Decide that the hypotenuse $AB$ is of length $1$ (it doesn't matter). Write $1$ next to the hypotenuse.
Then the side $BC$ opposite $\angle A$ has length $x$.  The remaining side $AC$, by the Pythagorean Theorem, is $\sqrt{1-x^2}$. Write the appropriate lengths on the diagram.
Finally, read off $\tan A$ from the picture.  It is $\frac{x}{\sqrt{1-x^2}}$.
This is not quite all there is to it.

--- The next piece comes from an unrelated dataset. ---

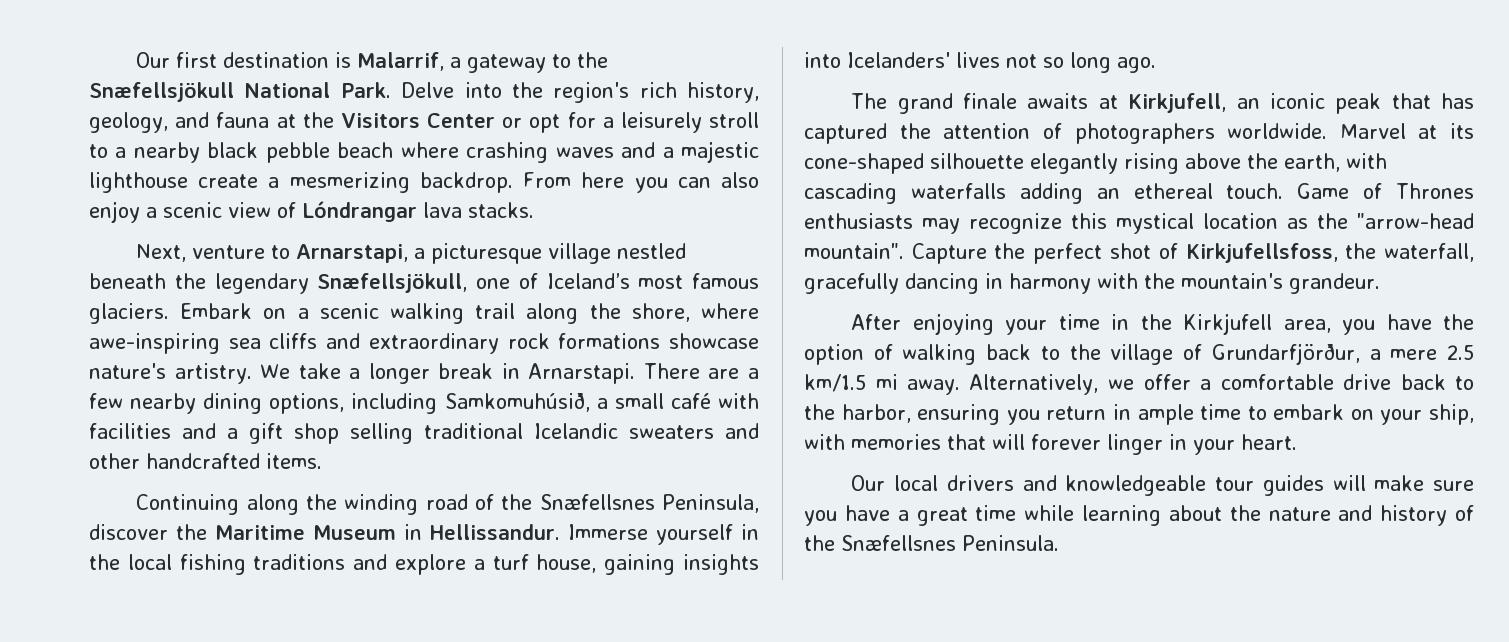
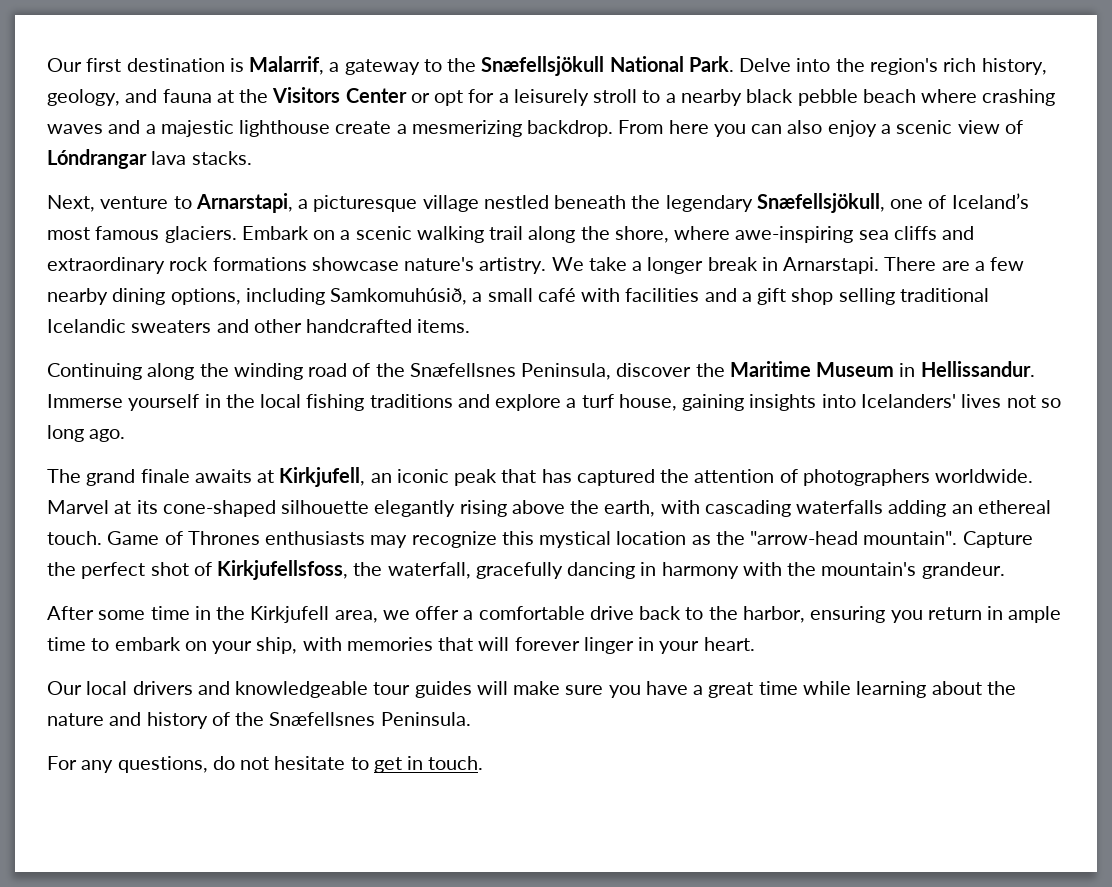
- After enjoying your time in the Kirkjufell area, you have the option of walking back to the village of Grundarfjörður, a mere 2.5 km/1.5 mi away. Alternatively, we offer a comfortable drive back to the harbor, ensuring you return in ample time to embark on your ship, with memories that will forever linger in your heart.
+ After some time in the Kirkjufell area, we offer a comfortable drive back to the harbor, ensuring you return in ample time to embark on your ship, with memories that will forever linger in your heart.
+ For any questions, do not hesitate to get in touch.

We need to check whether the result makes sense for all $x$.  The only possible issues that can arise for angles not between $0$ and $\frac{\pi}{2}$ are issues of sign. Since $\arctan x$ is conventionally always between $-\frac{\pi}{2}$ and $\frac{\pi}{2}$, and on this interval $\sin$ has the same sign as $\tan$, there is no problem.
If you want something like $\csc(\arctan x)$, do something similar. We could let  the hypotenuse be $1$. But it may be easier to let the leg adjacent to $\angle A$ be $1$, and the leg opposite $\angle A$ be $x$. Then the hypotenuse is $\sqrt{1+x^2}$, and now you can read off the cosecant from the picture.